* Your goal *
Scan the listing below for the string "well" and copy each line where it turns up.

* Extracted information *
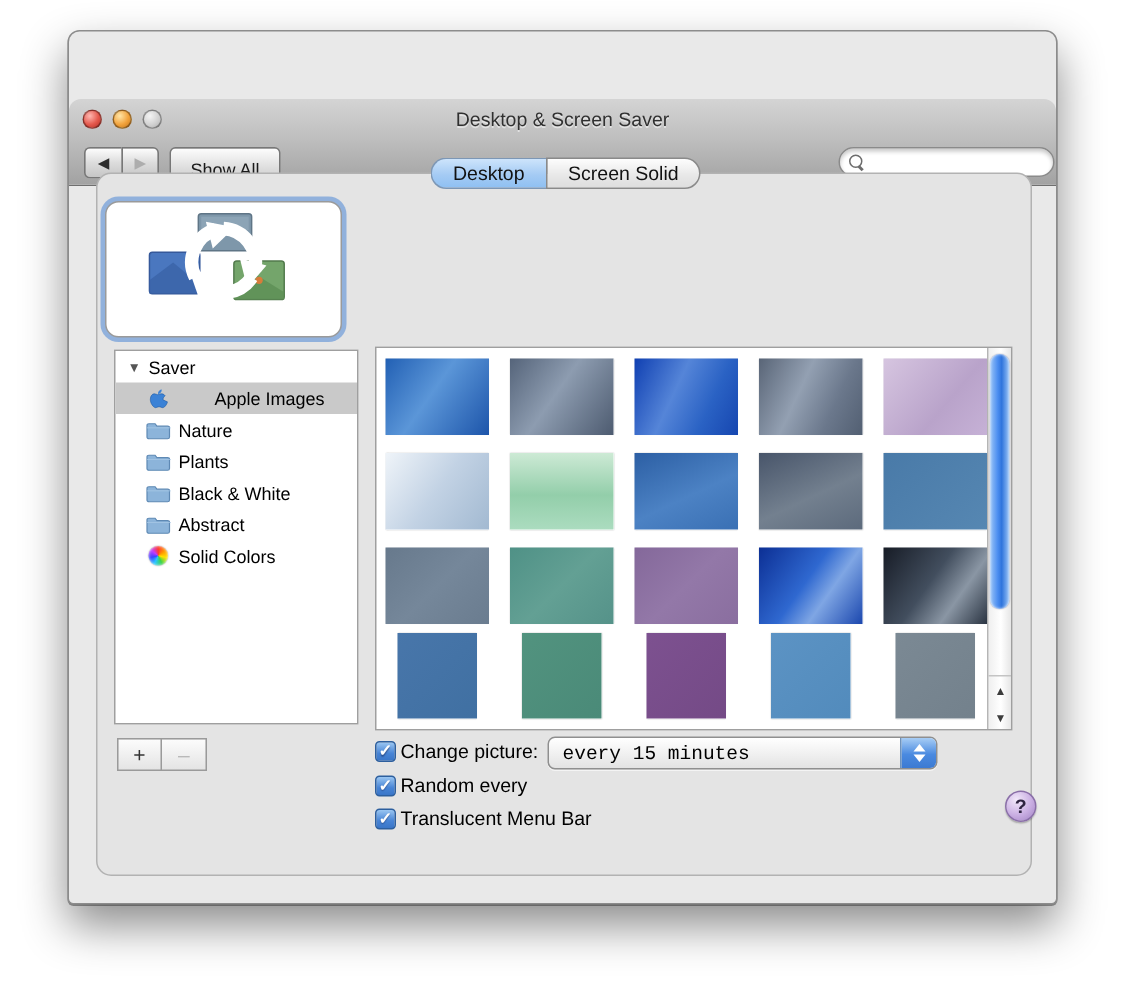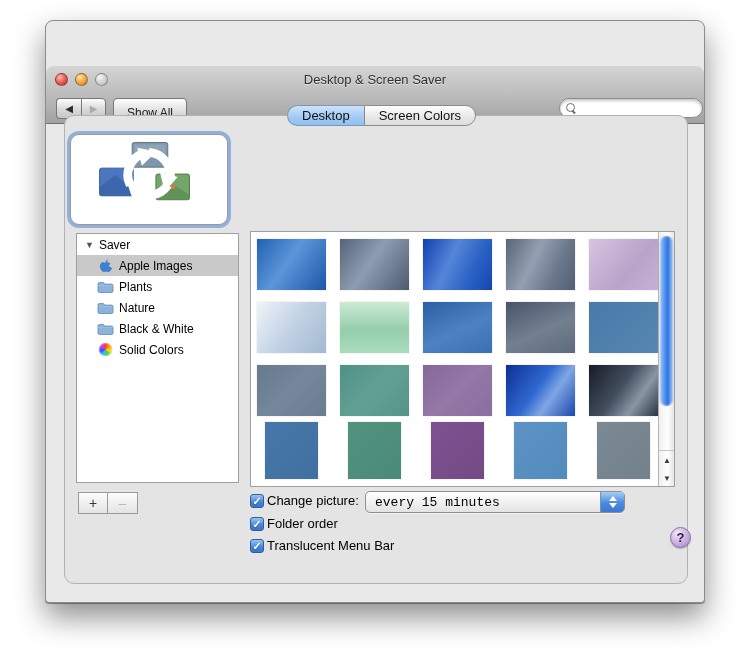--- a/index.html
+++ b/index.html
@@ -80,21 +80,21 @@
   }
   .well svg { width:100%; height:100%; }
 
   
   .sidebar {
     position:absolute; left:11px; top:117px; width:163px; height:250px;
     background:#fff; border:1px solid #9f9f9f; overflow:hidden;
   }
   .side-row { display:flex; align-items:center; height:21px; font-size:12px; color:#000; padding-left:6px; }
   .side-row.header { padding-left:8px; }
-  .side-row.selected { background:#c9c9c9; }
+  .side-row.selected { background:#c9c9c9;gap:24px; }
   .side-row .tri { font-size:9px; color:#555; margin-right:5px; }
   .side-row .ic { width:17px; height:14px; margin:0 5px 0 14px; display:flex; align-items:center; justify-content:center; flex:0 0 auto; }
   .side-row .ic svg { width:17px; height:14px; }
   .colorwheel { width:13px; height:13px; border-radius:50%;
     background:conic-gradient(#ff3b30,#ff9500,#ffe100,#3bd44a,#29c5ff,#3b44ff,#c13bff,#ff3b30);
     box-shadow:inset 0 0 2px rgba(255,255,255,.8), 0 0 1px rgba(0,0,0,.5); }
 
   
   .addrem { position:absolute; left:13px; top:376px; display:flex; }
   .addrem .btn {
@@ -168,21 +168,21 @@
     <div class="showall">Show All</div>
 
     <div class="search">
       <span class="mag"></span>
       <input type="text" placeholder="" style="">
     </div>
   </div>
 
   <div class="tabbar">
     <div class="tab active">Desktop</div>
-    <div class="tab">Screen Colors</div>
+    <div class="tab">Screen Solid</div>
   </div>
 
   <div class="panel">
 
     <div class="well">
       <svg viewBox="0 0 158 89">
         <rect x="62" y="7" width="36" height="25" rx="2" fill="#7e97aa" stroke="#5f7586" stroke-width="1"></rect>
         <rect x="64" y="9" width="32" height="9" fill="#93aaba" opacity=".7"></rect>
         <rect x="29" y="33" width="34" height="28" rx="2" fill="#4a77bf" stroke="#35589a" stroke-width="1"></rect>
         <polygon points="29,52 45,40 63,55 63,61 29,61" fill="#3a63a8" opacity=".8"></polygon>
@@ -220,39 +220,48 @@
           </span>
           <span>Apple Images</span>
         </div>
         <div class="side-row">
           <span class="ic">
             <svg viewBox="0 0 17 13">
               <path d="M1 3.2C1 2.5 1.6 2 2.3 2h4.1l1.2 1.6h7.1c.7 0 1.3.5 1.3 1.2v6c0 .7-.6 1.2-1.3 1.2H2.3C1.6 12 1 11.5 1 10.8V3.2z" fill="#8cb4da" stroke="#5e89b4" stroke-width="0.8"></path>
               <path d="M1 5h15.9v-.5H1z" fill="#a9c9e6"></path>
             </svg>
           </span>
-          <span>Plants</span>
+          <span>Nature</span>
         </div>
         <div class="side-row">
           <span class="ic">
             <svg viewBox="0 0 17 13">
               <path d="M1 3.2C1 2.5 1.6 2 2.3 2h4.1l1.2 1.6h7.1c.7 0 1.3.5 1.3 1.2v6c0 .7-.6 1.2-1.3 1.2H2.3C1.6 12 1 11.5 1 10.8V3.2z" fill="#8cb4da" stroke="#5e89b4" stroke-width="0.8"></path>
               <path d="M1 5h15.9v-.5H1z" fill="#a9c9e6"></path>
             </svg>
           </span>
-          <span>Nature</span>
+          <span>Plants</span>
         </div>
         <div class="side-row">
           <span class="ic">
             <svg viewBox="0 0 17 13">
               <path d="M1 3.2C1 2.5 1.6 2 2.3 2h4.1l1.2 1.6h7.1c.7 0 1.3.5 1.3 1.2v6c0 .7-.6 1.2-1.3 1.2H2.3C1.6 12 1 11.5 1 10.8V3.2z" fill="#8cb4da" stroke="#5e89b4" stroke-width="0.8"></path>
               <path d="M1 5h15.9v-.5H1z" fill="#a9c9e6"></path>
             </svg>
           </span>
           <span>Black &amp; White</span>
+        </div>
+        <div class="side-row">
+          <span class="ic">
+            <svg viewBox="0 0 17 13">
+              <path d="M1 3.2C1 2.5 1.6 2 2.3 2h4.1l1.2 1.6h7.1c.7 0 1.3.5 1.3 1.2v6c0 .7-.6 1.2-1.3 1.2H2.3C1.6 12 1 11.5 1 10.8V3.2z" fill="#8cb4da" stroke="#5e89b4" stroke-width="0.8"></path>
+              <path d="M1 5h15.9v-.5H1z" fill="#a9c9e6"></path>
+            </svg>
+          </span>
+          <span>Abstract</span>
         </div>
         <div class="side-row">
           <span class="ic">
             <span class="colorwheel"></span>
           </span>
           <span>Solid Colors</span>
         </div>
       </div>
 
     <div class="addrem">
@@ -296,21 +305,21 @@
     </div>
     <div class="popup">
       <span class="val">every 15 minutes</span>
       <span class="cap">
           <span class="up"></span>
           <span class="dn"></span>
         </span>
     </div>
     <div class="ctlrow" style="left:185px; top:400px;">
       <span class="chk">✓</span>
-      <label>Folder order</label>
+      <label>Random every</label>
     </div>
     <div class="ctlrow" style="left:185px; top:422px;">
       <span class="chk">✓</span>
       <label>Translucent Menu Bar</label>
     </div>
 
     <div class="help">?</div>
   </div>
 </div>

* Solution to this problem *
   .well svg { width:100%; height:100%; }
     <div class="well">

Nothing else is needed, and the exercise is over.